((

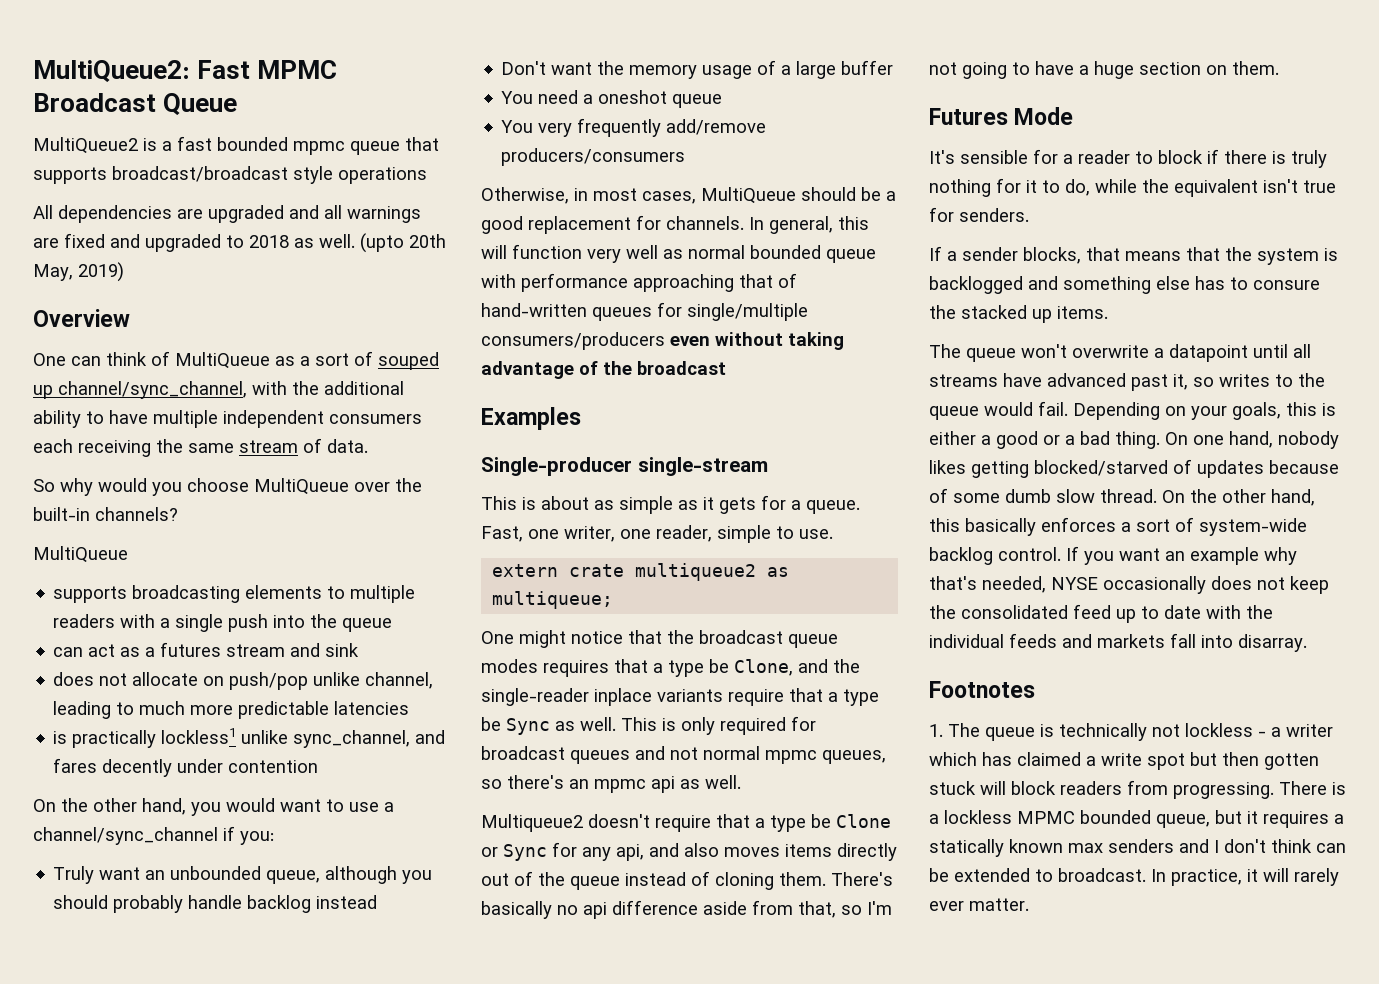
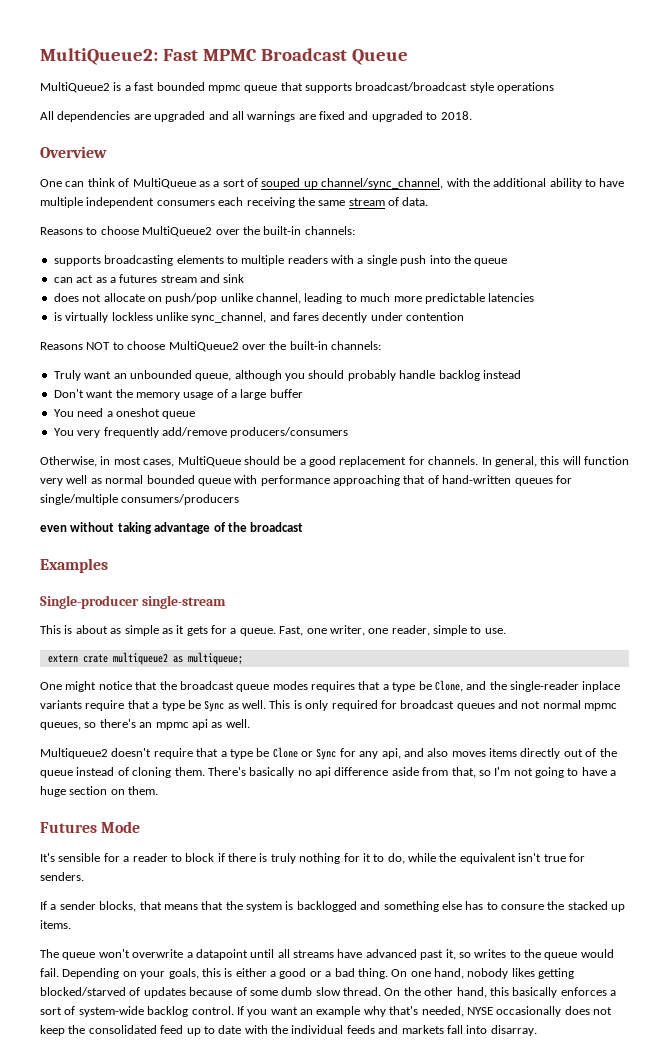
- All dependencies are upgraded and all warnings are fixed and upgraded to 2018 as well. (upto 20th May, 2019)
+ All dependencies are upgraded and all warnings are fixed and upgraded to 2018.
- So why would you choose MultiQueue over the built-in channels?
- MultiQueue
+ Reasons to choose MultiQueue2 over the built-in channels:
- is practically lockless1 unlike sync_channel, and fares decently under contention
+ is virtually lockless unlike sync_channel, and fares decently under contention
- On the other hand, you would want to use a channel/sync_channel if you:
+ Reasons NOT to choose MultiQueue2 over the built-in channels:
- In general, this will function very well as normal bounded queue with performance approaching that of hand-written queues for single/multiple consumers/producers even without taking advantage of the broadcast
+ In general, this will function very well as normal bounded queue with performance approaching that of hand-written queues for single/multiple consumers/producers
+ even without taking advantage of the broadcast
- Footnotes
- 1. The queue is technically not lockless - a writer which has claimed a write spot but then gotten stuck will block readers from progressing. There is a lockless MPMC bounded queue, but it requires a statically known max senders and I don't think can be extended to broadcast. In practice, it will rarely ever matter.

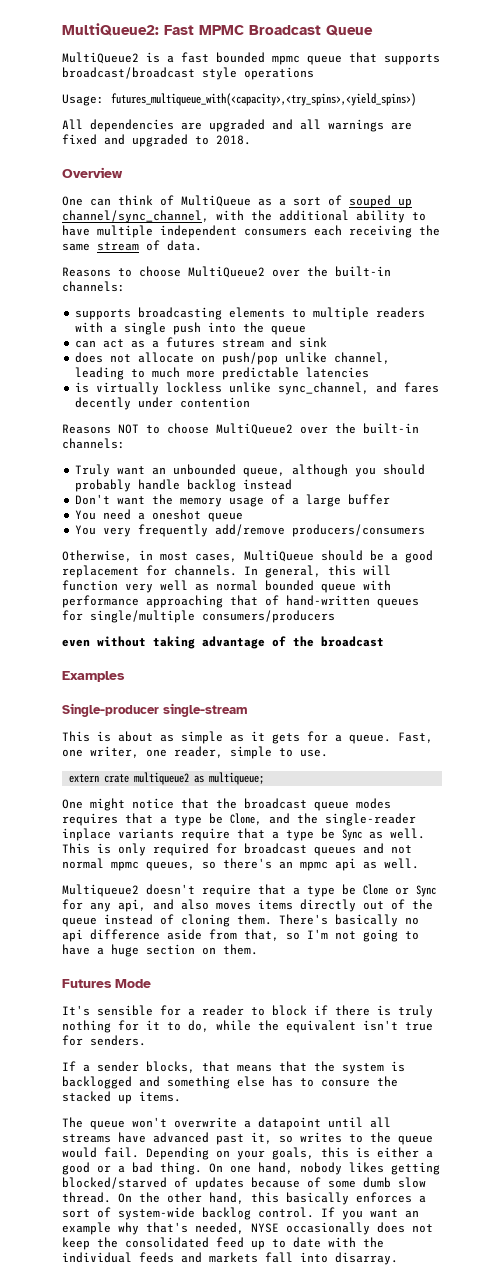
+ Usage: futures_multiqueue_with(<capacity>,<try_spins>,<yield_spins>)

))

_WHAT YOU NEED TO DO_
Repeat the listing in full and to the letter, excluding every image.

_TASK RESPONSE_
- All dependencies are upgraded and all warnings are fixed and upgraded to 2018 as well. (upto 20th May, 2019)
+ All dependencies are upgraded and all warnings are fixed and upgraded to 2018.
- So why would you choose MultiQueue over the built-in channels?
- MultiQueue
+ Reasons to choose MultiQueue2 over the built-in channels:
- is practically lockless1 unlike sync_channel, and fares decently under contention
+ is virtually lockless unlike sync_channel, and fares decently under contention
- On the other hand, you would want to use a channel/sync_channel if you:
+ Reasons NOT to choose MultiQueue2 over the built-in channels:
- In general, this will function very well as normal bounded queue with performance approaching that of hand-written queues for single/multiple consumers/producers even without taking advantage of the broadcast
+ In general, this will function very well as normal bounded queue with performance approaching that of hand-written queues for single/multiple consumers/producers
+ even without taking advantage of the broadcast
- Footnotes
- 1. The queue is technically not lockless - a writer which has claimed a write spot but then gotten stuck will block readers from progressing. There is a lockless MPMC bounded queue, but it requires a statically known max senders and I don't think can be extended to broadcast. In practice, it will rarely ever matter.

+ Usage: futures_multiqueue_with(<capacity>,<try_spins>,<yield_spins>)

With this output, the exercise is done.